C'est une des questions en cours. Le ministre a organisé une table ronde
sur les personnels de direction. Toutes ces questions sont en examen. Cette
table ronde se conclura en mars. Les personnels de direction auront à
rappeler où ils voient leur mission.
Les chefs d'établissement ont-ils de l'autorité sur les
personnels enseignants ? Dans les textes, oui. C'est clair, le chef
d'établissement a autorité sur l'ensemble des personnels. Dans
les faits, pour répondre très franchement à votre
question, la situation est éminemment variable. Il a une grande
autorité dans la mesure où c'est lui qui répartit les
services, qui définit les emplois du temps, qui globalement gère
l'organisation pédagogique de son établissement. Il n'a pas la
même autorité dans la classe.
Cela dit, l'autorité ne se décrète pas totalement. Nous
avons, à ce niveau, des chefs d'établissement qui ont une
très grande autorité sur leurs personnels, y compris sur leurs
personnels enseignants. D'autres en ont moins. C'est une des questions
d'organisation du système, sachant que nous sommes traditionnellement
dans une culture éducation nationale et du monde enseignant qui est
moins hiérarchique que d'autres.
M. Francis Grignon, rapporteur
.- Le sens de ma question est de
savoir si on devrait pas avoir des chefs d'établissements plus
" managers " qui se déchargent des tâches
administratives, qui aient peut-être un niveau de recrutement
supérieur, qui gardent le contact avec la réalité et qui
aient plus de pouvoir. On déconcentrerait encore à un niveau plus
bas. Cela améliorerait-il les choses ou pas ?
Mme Béatrice Gille -
Je pense qu'il faut parvenir
à ce qu'ils délèguent un certain nombre de tâches
administratives, qu'ils aient une capacité de management et qu'ils
prennent à coeur leur véritable rôle de gestion d'un
certain nombre de ressources humaines. La fonction de gestion des ressources
humaines est une fonction totalement partagée. Le chef
d'établissement en a une bonne part. Il n'y a pas que l'académie
ou le ministère qui soient responsables pour l'ensemble de la gestion de
ces personnels. Là-dessus, je suis tout à fait de cet avis. Il a
une part de management importante. Elle se fait dans certains
établissements, dans d'autres moins.
Sur les ATOS, il faut différencier la filière administrative et
la filière ouvrière. Je ne sais pas si votre question portait sur
les deux.
M. Francis Grignon, rapporteur
- Il s'agit des gens qui sont
proches du terrain et que l'on pourrait gérer sur place.
Mme Béatrice Gille -
Ils sont gérés
globalement de façon assez proche du terrain. L'ensemble de ces ATOS
sont gérés, pour ce qui concerne leurs obligations de service
dans leur établissement, pour l'organisation de leur temps de travail,
pour leurs conditions de travail et, par ailleurs, au niveau académique
globalement. Cela ne monte pas plus haut pour les catégories C et D. Ils
sont donc gérés de façon proche du terrain.

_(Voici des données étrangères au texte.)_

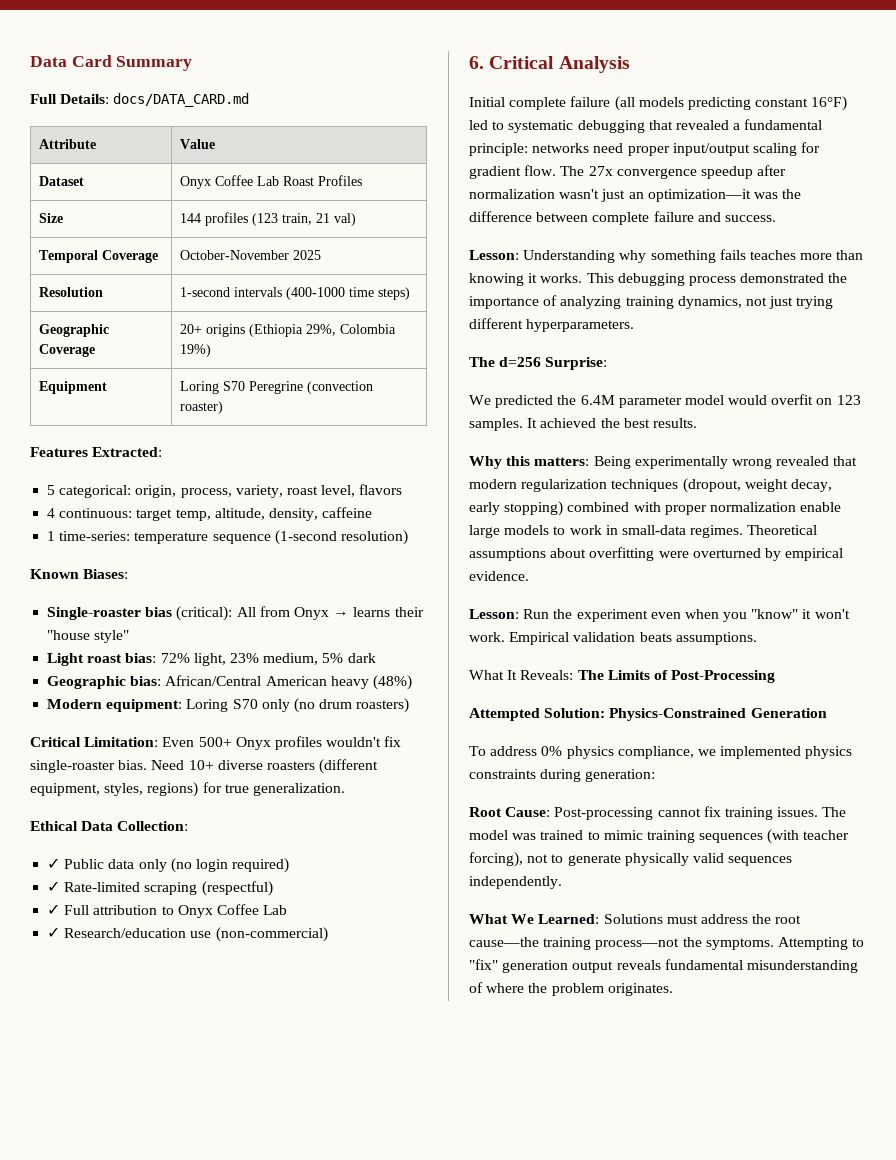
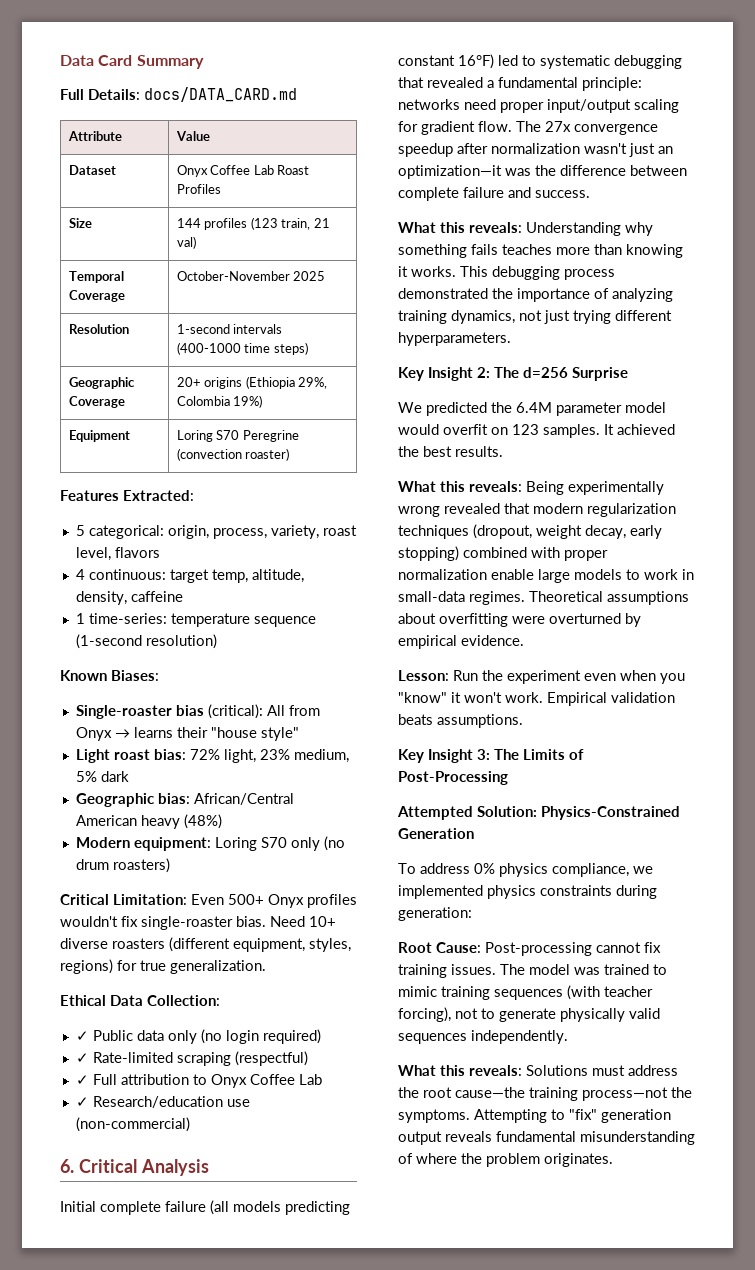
- Lesson: Understanding why something fails teaches more than knowing it works.
+ What this reveals: Understanding why something fails teaches more than knowing it works.
- The d=256 Surprise:
+ Key Insight 2: The d=256 Surprise
- Why this matters: Being experimentally wrong revealed that modern regularization techniques (dropout, weight decay, early stopping) combined with proper normalization enable large models to work in small-data regimes.
+ What this reveals: Being experimentally wrong revealed that modern regularization techniques (dropout, weight decay, early stopping) combined with proper normalization enable large models to work in small-data regimes.
- What It Reveals: The Limits of Post-Processing
+ Key Insight 3: The Limits of Post-Processing
- What We Learned: Solutions must address the root cause—the training process—not the symptoms.
+ What this reveals: Solutions must address the root cause—the training process—not the symptoms.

Sur les horaires de travail, statutairement, pour les personnels ouvriers et de
laboratoire, il y a un régime dérogatoire au statut de la
fonction public puisqu'ils ont un horaire de travail annualisé de
1.677 heures sur 43 semaines. Ce régime permet de mieux adapter
leur temps de travail et les besoins des établissements. Cette
annualisation du temps de travail date de 1994.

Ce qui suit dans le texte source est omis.